Mas eles não saberão que você chora porque teus irmãos os pretos tem coisas piores com que se preocuparem e que as relações de amor não são mesmo tão importantes quanto outras formas mais dolorosas e reais de racismo e talvez você seja mesmo ingrata e talvez você chore porque você se sente culpada por querer mais que um teto e comida mesmo sabendo que as meninas brancas nunca se sentirão culpadas por desejarem alguém que as ame porque, afinal, os brancos não precisam se preocupar com o racismo, certo? Perdão pelos intermináveis aditivos, é difícil colocar os pensamentos no papel de uma outra forma. São tantas coisas sobre as quais estou curiosa.
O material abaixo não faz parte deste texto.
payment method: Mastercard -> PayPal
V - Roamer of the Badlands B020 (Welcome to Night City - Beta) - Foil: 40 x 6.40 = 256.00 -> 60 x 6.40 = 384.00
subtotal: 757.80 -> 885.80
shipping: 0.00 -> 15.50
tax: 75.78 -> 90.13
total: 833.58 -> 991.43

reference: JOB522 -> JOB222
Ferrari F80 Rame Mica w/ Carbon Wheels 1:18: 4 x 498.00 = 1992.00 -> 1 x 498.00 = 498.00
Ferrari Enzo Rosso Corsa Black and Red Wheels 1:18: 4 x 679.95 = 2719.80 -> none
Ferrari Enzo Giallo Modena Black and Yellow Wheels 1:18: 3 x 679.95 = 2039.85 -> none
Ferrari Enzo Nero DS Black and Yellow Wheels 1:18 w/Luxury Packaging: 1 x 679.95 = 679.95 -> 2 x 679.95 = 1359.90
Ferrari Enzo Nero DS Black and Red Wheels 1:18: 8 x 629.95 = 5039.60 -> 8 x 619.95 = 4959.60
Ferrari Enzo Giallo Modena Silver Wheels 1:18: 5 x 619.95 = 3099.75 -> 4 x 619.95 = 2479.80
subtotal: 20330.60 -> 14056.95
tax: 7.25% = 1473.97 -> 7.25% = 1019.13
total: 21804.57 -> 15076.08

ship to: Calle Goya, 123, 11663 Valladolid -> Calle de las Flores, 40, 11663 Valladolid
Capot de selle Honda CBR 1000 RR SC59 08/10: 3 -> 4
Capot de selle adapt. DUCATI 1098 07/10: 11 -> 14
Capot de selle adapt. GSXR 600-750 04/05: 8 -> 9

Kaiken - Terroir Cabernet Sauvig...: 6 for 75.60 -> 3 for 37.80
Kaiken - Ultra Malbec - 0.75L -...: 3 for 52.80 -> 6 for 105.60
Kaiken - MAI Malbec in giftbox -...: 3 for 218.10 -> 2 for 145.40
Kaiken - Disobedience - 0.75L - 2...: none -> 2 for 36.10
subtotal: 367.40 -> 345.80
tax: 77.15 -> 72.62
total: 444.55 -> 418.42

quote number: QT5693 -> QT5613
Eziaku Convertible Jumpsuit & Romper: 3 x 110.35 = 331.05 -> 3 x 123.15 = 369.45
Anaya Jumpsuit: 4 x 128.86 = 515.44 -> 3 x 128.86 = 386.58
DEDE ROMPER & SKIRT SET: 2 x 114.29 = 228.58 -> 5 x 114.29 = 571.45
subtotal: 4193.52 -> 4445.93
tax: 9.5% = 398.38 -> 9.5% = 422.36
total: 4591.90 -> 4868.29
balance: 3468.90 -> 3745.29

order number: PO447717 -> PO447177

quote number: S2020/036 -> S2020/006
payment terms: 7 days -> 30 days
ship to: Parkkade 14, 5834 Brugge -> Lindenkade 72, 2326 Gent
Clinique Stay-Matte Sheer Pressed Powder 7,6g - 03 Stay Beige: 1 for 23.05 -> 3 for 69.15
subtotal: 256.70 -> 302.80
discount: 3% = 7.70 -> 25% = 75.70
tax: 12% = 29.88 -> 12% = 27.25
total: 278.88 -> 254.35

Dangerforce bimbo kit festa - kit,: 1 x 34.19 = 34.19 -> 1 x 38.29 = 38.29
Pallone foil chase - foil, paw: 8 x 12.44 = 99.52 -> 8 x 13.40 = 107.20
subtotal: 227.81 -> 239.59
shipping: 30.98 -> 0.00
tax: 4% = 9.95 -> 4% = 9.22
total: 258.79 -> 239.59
Sobre como a minha aparência no geral, não só a cor da minha pele, me afeta e como isso molda a minha atitude para com as pessoas à minha volta. Eles nos ensinaram a nos sentir feias. Eles nos ensinaram a duvidar de nós mesmas porque nós somos diferentes das meninas que são bem sucedidas porque nós não queremos ser pobres e solitárias a vida toda.
Como eles foram capazes de criar um padrão para algo que não depende de nós? Como eles foram capazes de nos transformarem em máquinas buscando uma perfeição que é errônea e impossível de alcançar? Se nós não somos feias nem burras e nossos corpos são lindos e merecem ser tratados muito bem e nós não temos culpa de sermos diferentes?
Se é bom ser diferente, o nosso cabelo e a nossa pele e o nosso peso não nos fazem indesejáveis. O sistema que eles criaram te classifica como indesejável. Mas você é maravilhosa e eu sou maravilhosa. E cada uma de nós é um milagre da criação. (Ou da evolução ou do acaso, como quiser.)
E é muito bom ser diferente e estar nessa jornada de auto descoberta com você.
Eu não estou excluindo as garotas brancas. não, eu amo vocês. Vocês são maravilhosas. Mas vocês têm e sempre tiveram muitas outras garotas brancas para falarem e servirem de exemplo para vocês.
Eu quero, preciso falar às garotas pretas, retintas ou não, gordas ou não, porque nossa luta para nos amarmos é dobrada, até triplicada e nós nem sempre tivemos representantes pretas nas quais pudéssemos nos espelhar. Você não está sozinha.
É difícil para mim acreditar e entender que nós também somos bonitas e que também somos desejáveis. É ainda mais difícil fazer outras pessoas, pretas ou não, acreditarem nisso. Eu ainda estou aceitando que não há nada de errado em querer ser desejada e que eu posso sim sonhar com romance e que não me parecer com as garotas que eles tentam nos forçar a idolatrar não faz de mim uma menor que elas. Nós também somos as bonitas.